**Exercise objective:**
Repeat exactly, and only, the lines below starting at the line that contains "(219, 126) none -> [52,157,64,168] // 3." and ending at the line that contains "[75,359,460,371] // Translated", inclusive of both.

**Dataset entries:**
——————

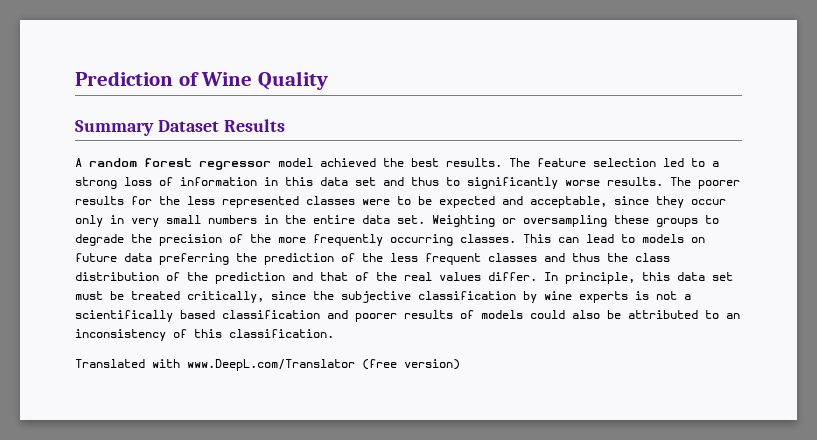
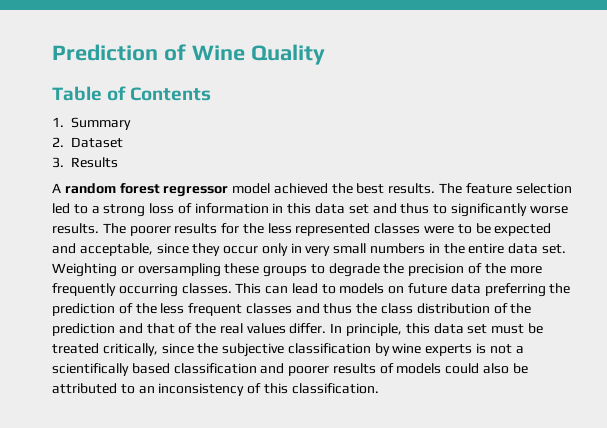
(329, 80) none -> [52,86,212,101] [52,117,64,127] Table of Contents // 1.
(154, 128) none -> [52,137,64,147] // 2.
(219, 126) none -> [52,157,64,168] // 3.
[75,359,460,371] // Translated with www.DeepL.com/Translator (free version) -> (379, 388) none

——————

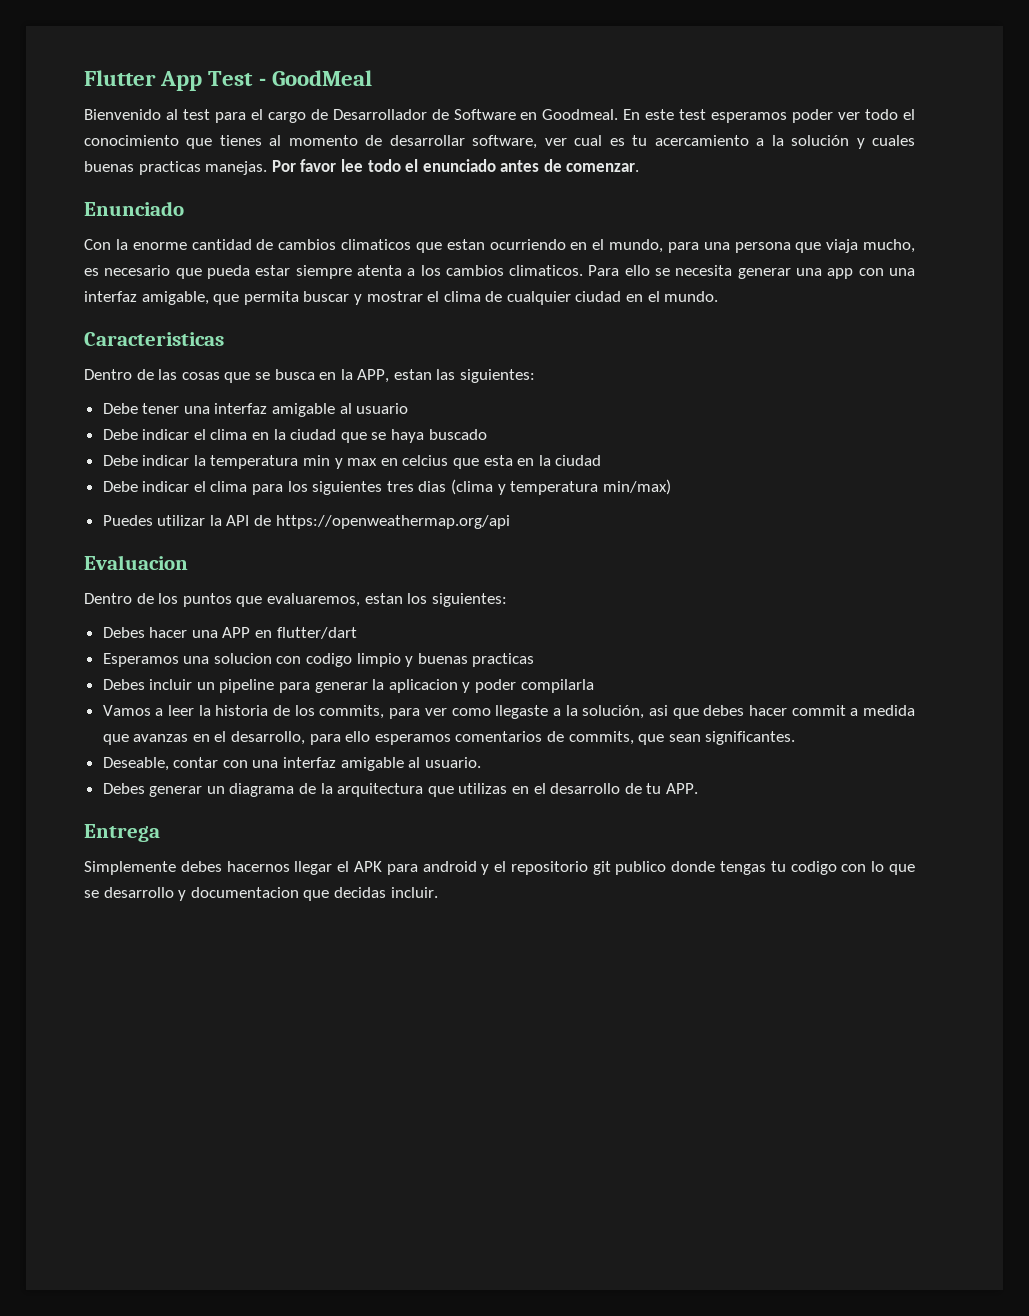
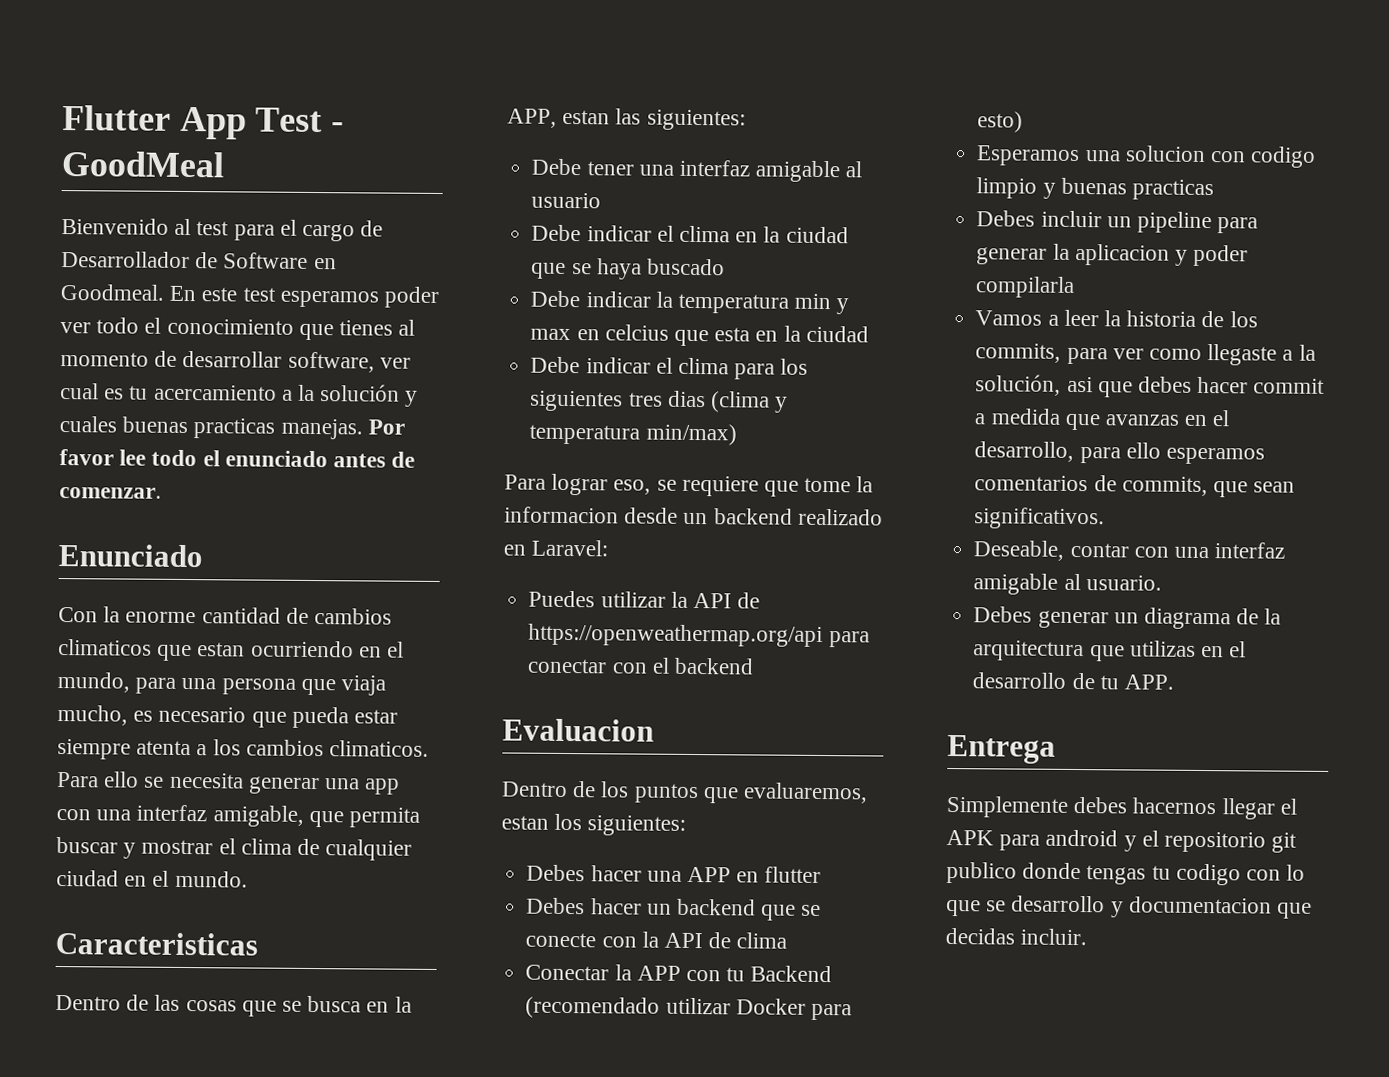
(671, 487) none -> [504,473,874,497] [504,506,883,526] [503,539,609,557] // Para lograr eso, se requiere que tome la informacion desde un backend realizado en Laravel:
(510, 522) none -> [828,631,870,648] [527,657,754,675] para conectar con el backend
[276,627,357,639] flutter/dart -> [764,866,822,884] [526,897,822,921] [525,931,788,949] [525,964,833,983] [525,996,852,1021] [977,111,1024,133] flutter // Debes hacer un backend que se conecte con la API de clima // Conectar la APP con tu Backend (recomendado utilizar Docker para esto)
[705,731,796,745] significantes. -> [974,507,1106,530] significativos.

——————

**Answer to this exercise:**
(219, 126) none -> [52,157,64,168] // 3.
[75,359,460,371] // Translated with www.DeepL.com/Translator (free version) -> (379, 388) none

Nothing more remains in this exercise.